#### Supplied data ####

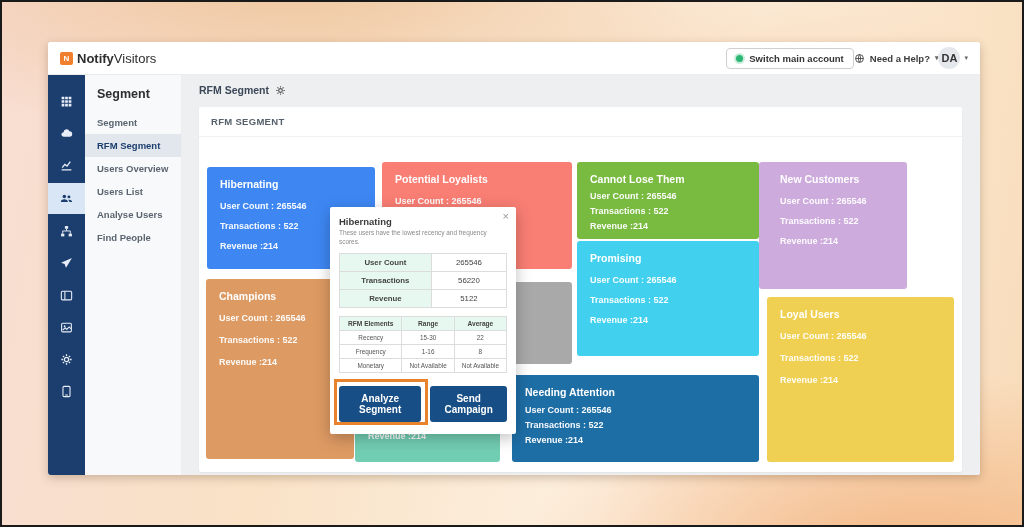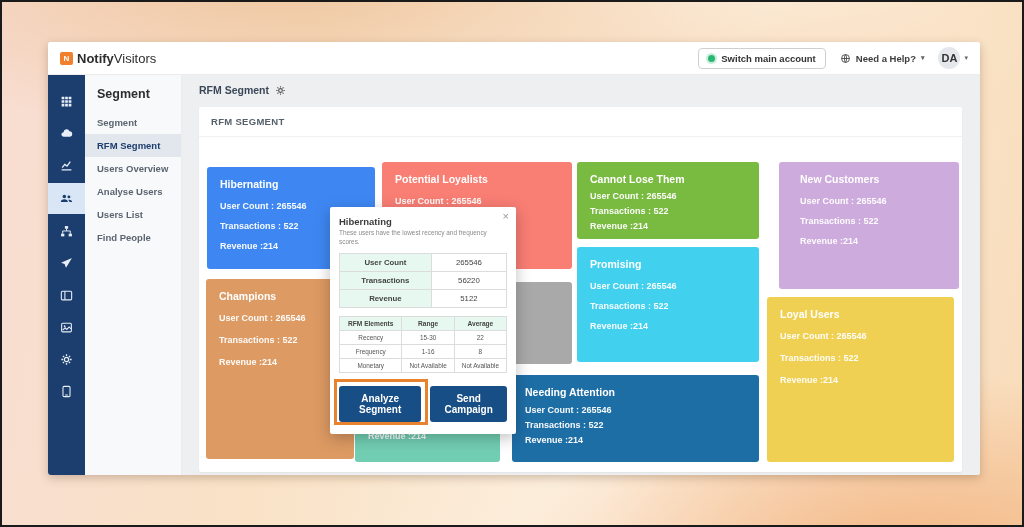--- a/index.html
+++ b/index.html
@@ -12,21 +12,21 @@
       linear-gradient(100deg,#f8ddd2 0%,#f9e2c6 30%,#fdf0e0 62%,#f8dcba 100%);}
   .window{position:absolute;left:46px;top:40px;width:932px;height:433px;background:#ffffff;border-radius:3px;
     box-shadow:0 3px 10px rgba(70,40,10,.25);overflow:hidden;}
   
   .topbar{position:absolute;left:0;top:0;right:0;height:33px;background:#fff;border-bottom:1px solid #ececec;
     display:flex;align-items:center;justify-content:space-between;padding:0 12px;box-sizing:border-box;z-index:20;}
   .logo{display:flex;align-items:center;gap:4px;font-size:13px;color:#2d2d2d;cursor:pointer;}
   .logo-icon{width:13px;height:13px;background:#f07f2e;border-radius:2px;display:inline-flex;align-items:center;justify-content:center;
     color:#fff;font-size:8px;font-weight:700;}
   .logo b{font-weight:800;}
-  .topbar-right{display:flex;align-items:center;gap:14px;}
+  .topbar-right{display:flex;align-items:center;gap:0;}
   .switch-btn{display:flex;align-items:center;gap:6px;background:#fff;border:1px solid #cfcfcf;border-radius:4px;
     padding:4px 9px;font-size:9.5px;font-weight:700;color:#333;font-family:inherit;cursor:pointer;}
   .green-dot{width:7px;height:7px;border-radius:50%;background:#2bb673;box-shadow:0 0 0 2px rgba(43,182,115,.25);}
   .help{display:flex;align-items:center;gap:5px;font-size:9.5px;font-weight:700;color:#3c3c3c;cursor:pointer;}
   .help svg{width:11px;height:11px;color:#3c3c3c;}
   .caret{font-size:7px;color:#666;}
   .avatar-wrap{display:flex;align-items:center;gap:4px;cursor:pointer;}
   .avatar{width:22px;height:22px;border-radius:50%;background:#e4e7eb;color:#333;font-size:11px;font-weight:700;
     display:inline-flex;align-items:center;justify-content:center;}
   
@@ -46,25 +46,25 @@
   .panel{position:absolute;left:17px;right:18px;top:32px;height:365px;background:#fff;border-radius:2px;box-shadow:0 1px 2px rgba(0,0,0,.05);}
   .panel-header{font-size:9.5px;font-weight:700;color:#55606a;letter-spacing:.3px;padding:9px 12px;border-bottom:1px solid #f1f1f1;}
   .cards{position:relative;height:336px;}
   .card{position:absolute;border-radius:3px;color:#fff;padding:11px 13px;box-sizing:border-box;overflow:hidden;cursor:pointer;}
   .card h3{font-size:10.5px;margin:0 0 11px;font-weight:700;}
   .card .stat{font-size:9px;margin-bottom:10px;font-weight:600;opacity:.96;}
   .c-hibernating{left:8px;top:30px;width:168px;height:102px;}
   .c-potential-loyalists{left:183px;top:25px;width:190px;height:107px;}
   .c-cannot-lose-them{left:378px;top:25px;width:182px;height:77px;}
   .c-cannot-lose-them h3{margin-bottom:6px;}.c-cannot-lose-them .stat{margin-bottom:5px;}
-  .c-new-customers{left:580px;top:25px;width:180px;height:127px;padding-left:21px;}
+  .c-new-customers{left:560px;top:25px;width:148px;height:127px;padding-left:21px;}
   .c-champions{left:7px;top:142px;width:148px;height:180px;}
   .c-champions .stat{margin-bottom:12px;}
   .c-covered-gray{left:183px;top:145px;width:190px;height:82px;cursor:default;}
-  .c-promising{left:378px;top:110px;width:182px;height:115px;}
+  .c-promising{left:378px;top:104px;width:182px;height:115px;}
   .c-covered-mint{left:156px;top:200px;width:145px;height:125px;padding-top:54px;}
   .c-needing-attention{left:313px;top:238px;width:247px;height:87px;}
   .c-needing-attention h3{margin-bottom:7px;}.c-needing-attention .stat{margin-bottom:5px;}
   .c-loyal-users{left:568px;top:160px;width:187px;height:165px;}
   .c-loyal-users .stat{margin-bottom:12px;}
   
   .modal{position:absolute;left:282px;top:165px;width:186px;background:#fff;border-radius:2px;
     box-shadow:0 4px 16px rgba(0,0,0,.25);padding:9px 9px 12px;box-sizing:border-box;z-index:50;}
   .modal-title{font-size:9.5px;font-weight:700;color:#3c3c3c;}
   .modal-sub{font-size:6.4px;color:#8a8a8a;margin-top:2px;line-height:1.35;}
@@ -175,22 +175,22 @@
           </svg>
         </div>
       </div>
 
     <div class="menu">
       <div class="menu-title">Segment</div>
       <div id="menu-items">
           <div class="menu-item">Segment</div>
           <div class="menu-item active">RFM Segment</div>
           <div class="menu-item">Users Overview</div>
+          <div class="menu-item">Users List</div>
           <div class="menu-item">Analyse Users</div>
-          <div class="menu-item">Users List</div>
           <div class="menu-item">Find People</div>
         </div>
     </div>
 
     <div class="content">
       <div class="page-header">
         <span>RFM Segment</span>
         <svg viewBox="0 0 24 24" fill="none" stroke="currentColor" stroke-width="2.4">
             <circle cx="12" cy="12" r="4"></circle>
             <path d="M12 2.5v3.2M12 18.3v3.2M2.5 12h3.2M18.3 12h3.2M5.3 5.3l2.3 2.3M16.4 16.4l2.3 2.3M18.7 5.3l-2.3 2.3M7.6 16.4l-2.3 2.3"></path>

####

Task to complete :: Pictures are not part of the copy; transcribe the rest of the data verbatim.

Task response ::
--- a/index.html
+++ b/index.html
@@ -12,21 +12,21 @@
       linear-gradient(100deg,#f8ddd2 0%,#f9e2c6 30%,#fdf0e0 62%,#f8dcba 100%);}
   .window{position:absolute;left:46px;top:40px;width:932px;height:433px;background:#ffffff;border-radius:3px;
     box-shadow:0 3px 10px rgba(70,40,10,.25);overflow:hidden;}
   
   .topbar{position:absolute;left:0;top:0;right:0;height:33px;background:#fff;border-bottom:1px solid #ececec;
     display:flex;align-items:center;justify-content:space-between;padding:0 12px;box-sizing:border-box;z-index:20;}
   .logo{display:flex;align-items:center;gap:4px;font-size:13px;color:#2d2d2d;cursor:pointer;}
   .logo-icon{width:13px;height:13px;background:#f07f2e;border-radius:2px;display:inline-flex;align-items:center;justify-content:center;
     color:#fff;font-size:8px;font-weight:700;}
   .logo b{font-weight:800;}
-  .topbar-right{display:flex;align-items:center;gap:14px;}
+  .topbar-right{display:flex;align-items:center;gap:0;}
   .switch-btn{display:flex;align-items:center;gap:6px;background:#fff;border:1px solid #cfcfcf;border-radius:4px;
     padding:4px 9px;font-size:9.5px;font-weight:700;color:#333;font-family:inherit;cursor:pointer;}
   .green-dot{width:7px;height:7px;border-radius:50%;background:#2bb673;box-shadow:0 0 0 2px rgba(43,182,115,.25);}
   .help{display:flex;align-items:center;gap:5px;font-size:9.5px;font-weight:700;color:#3c3c3c;cursor:pointer;}
   .help svg{width:11px;height:11px;color:#3c3c3c;}
   .caret{font-size:7px;color:#666;}
   .avatar-wrap{display:flex;align-items:center;gap:4px;cursor:pointer;}
   .avatar{width:22px;height:22px;border-radius:50%;background:#e4e7eb;color:#333;font-size:11px;font-weight:700;
     display:inline-flex;align-items:center;justify-content:center;}
   
@@ -46,25 +46,25 @@
   .panel{position:absolute;left:17px;right:18px;top:32px;height:365px;background:#fff;border-radius:2px;box-shadow:0 1px 2px rgba(0,0,0,.05);}
   .panel-header{font-size:9.5px;font-weight:700;color:#55606a;letter-spacing:.3px;padding:9px 12px;border-bottom:1px solid #f1f1f1;}
   .cards{position:relative;height:336px;}
   .card{position:absolute;border-radius:3px;color:#fff;padding:11px 13px;box-sizing:border-box;overflow:hidden;cursor:pointer;}
   .card h3{font-size:10.5px;margin:0 0 11px;font-weight:700;}
   .card .stat{font-size:9px;margin-bottom:10px;font-weight:600;opacity:.96;}
   .c-hibernating{left:8px;top:30px;width:168px;height:102px;}
   .c-potential-loyalists{left:183px;top:25px;width:190px;height:107px;}
   .c-cannot-lose-them{left:378px;top:25px;width:182px;height:77px;}
   .c-cannot-lose-them h3{margin-bottom:6px;}.c-cannot-lose-them .stat{margin-bottom:5px;}
-  .c-new-customers{left:580px;top:25px;width:180px;height:127px;padding-left:21px;}
+  .c-new-customers{left:560px;top:25px;width:148px;height:127px;padding-left:21px;}
   .c-champions{left:7px;top:142px;width:148px;height:180px;}
   .c-champions .stat{margin-bottom:12px;}
   .c-covered-gray{left:183px;top:145px;width:190px;height:82px;cursor:default;}
-  .c-promising{left:378px;top:110px;width:182px;height:115px;}
+  .c-promising{left:378px;top:104px;width:182px;height:115px;}
   .c-covered-mint{left:156px;top:200px;width:145px;height:125px;padding-top:54px;}
   .c-needing-attention{left:313px;top:238px;width:247px;height:87px;}
   .c-needing-attention h3{margin-bottom:7px;}.c-needing-attention .stat{margin-bottom:5px;}
   .c-loyal-users{left:568px;top:160px;width:187px;height:165px;}
   .c-loyal-users .stat{margin-bottom:12px;}
   
   .modal{position:absolute;left:282px;top:165px;width:186px;background:#fff;border-radius:2px;
     box-shadow:0 4px 16px rgba(0,0,0,.25);padding:9px 9px 12px;box-sizing:border-box;z-index:50;}
   .modal-title{font-size:9.5px;font-weight:700;color:#3c3c3c;}
   .modal-sub{font-size:6.4px;color:#8a8a8a;margin-top:2px;line-height:1.35;}
@@ -175,22 +175,22 @@
           </svg>
         </div>
       </div>
 
     <div class="menu">
       <div class="menu-title">Segment</div>
       <div id="menu-items">
           <div class="menu-item">Segment</div>
           <div class="menu-item active">RFM Segment</div>
           <div class="menu-item">Users Overview</div>
+          <div class="menu-item">Users List</div>
           <div class="menu-item">Analyse Users</div>
-          <div class="menu-item">Users List</div>
           <div class="menu-item">Find People</div>
         </div>
     </div>
 
     <div class="content">
       <div class="page-header">
         <span>RFM Segment</span>
         <svg viewBox="0 0 24 24" fill="none" stroke="currentColor" stroke-width="2.4">
             <circle cx="12" cy="12" r="4"></circle>
             <path d="M12 2.5v3.2M12 18.3v3.2M2.5 12h3.2M18.3 12h3.2M5.3 5.3l2.3 2.3M16.4 16.4l2.3 2.3M18.7 5.3l-2.3 2.3M7.6 16.4l-2.3 2.3"></path>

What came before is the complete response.